On Fri, Sep 18, 2020 at 2:09 PM David Anderson 
wrote:

> If your job crashes, Flink will automatically restart from the latest
> checkpoint, without any manual intervention. JobManager HA is only needed
> for automatic recovery after the failure of the Job Manager.
>
> You only need externalized checkpoints and "-s :checkpointPath" if you
> want to use checkpoints to manually restart a job after manually cancelling
> or stopping it. Also, it's not necessary that you have read access to the
> checkpoints, but the job manager and task managers must be able to read
> (and write) them.
>
> Regards,
> David
>
> On Fri, Sep 18, 2020 at 6:23 AM Arpith P  wrote:
>
>> Hi,
>>
>> I'm running Flink job in distributed mode deployed in Yarn; I've enabled
>> externalized checkpoint to save in Hdfs, but I don't have access to read
>> checkpoints folder. To restart Flink job from the last saved checkpoint is
>> it possible to do without passing "-s :checkpointPath". If this is not
>> possible how can I restore states after the job gets crashed. If enabling
>> JobManager HA would help me in anyway.
>>
>> Thanks,
>> Arpith
>>
>


Re: Automatically restore from checkpoint

2020-09-18 Thread David Anderson
If your job crashes, Flink will automatically restart from the latest
checkpoint, without any manual intervention. JobManager HA is only needed
for automatic recovery after the failure of the Job Manager.

You only need externalized checkpoints and "-s :checkpointPath" if you want
to use checkpoints to manually restart a job after manually cancelling or
stopping it.
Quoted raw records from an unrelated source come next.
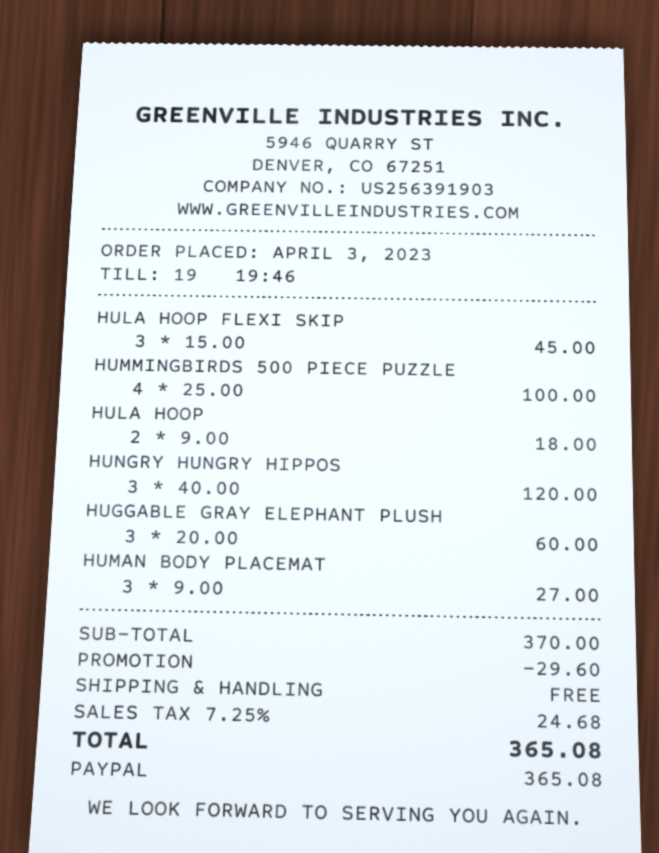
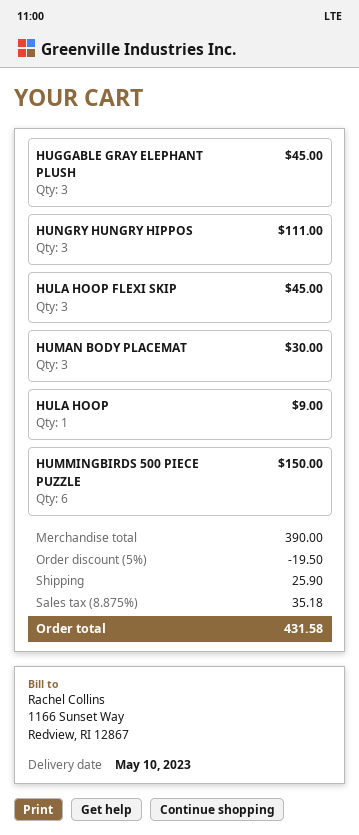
HUMMINGBIRDS 500 PIECE PUZZLE: 4 for 100.00 -> 6 for 150.00
HULA HOOP: 2 for 18.00 -> 1 for 9.00
HUNGRY HUNGRY HIPPOS: 3 for 120.00 -> 3 for 111.00
HUGGABLE GRAY ELEPHANT PLUSH: 3 for 60.00 -> 3 for 45.00
HUMAN BODY PLACEMAT: 3 for 27.00 -> 3 for 30.00
subtotal: 370.00 -> 390.00
discount: 29.60 -> 19.50
shipping: 0.00 -> 25.90
tax: 7.25% = 24.68 -> 8.875% = 35.18
total: 365.08 -> 431.58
Also, it's not necessary that you have read access to the
checkpoints, but the job manager and task managers must be able to read
(and write) them.

Regards,
David

On Fri, Sep 18, 2020 at 6:23 AM Arpith P  wrote:

> Hi,
>
> I'm running Flink job in distributed mode deployed in Yarn; I've enabled
> externalized checkpoint to save in Hdfs, but I don't have access to read
> checkpoints folder. To restart Flink job from the last saved checkpoint is
> it possible to do without passing "-s :checkpointPath". If this is not
> possible how can I restore states after the job gets crashed. If enabling
> JobManager HA would help me in anyway.
>
> Thanks,
> Arpith
>


Automatically restore from checkpoint

2020-09-17 Thread Arpith P
Hi,

I'm running Flink job in distributed mode deployed in Yarn; I've enabled
externalized checkpoint to save in Hdfs, but I don't have access to read
checkpoints folder. To restart Flink job from the last saved checkpoint is
it possible to do without passing "-s :checkpointPath". If this is not
possible how can I restore states after the job gets crashed. If enabling
JobManager HA would help me in anyway.

Thanks,
Arpith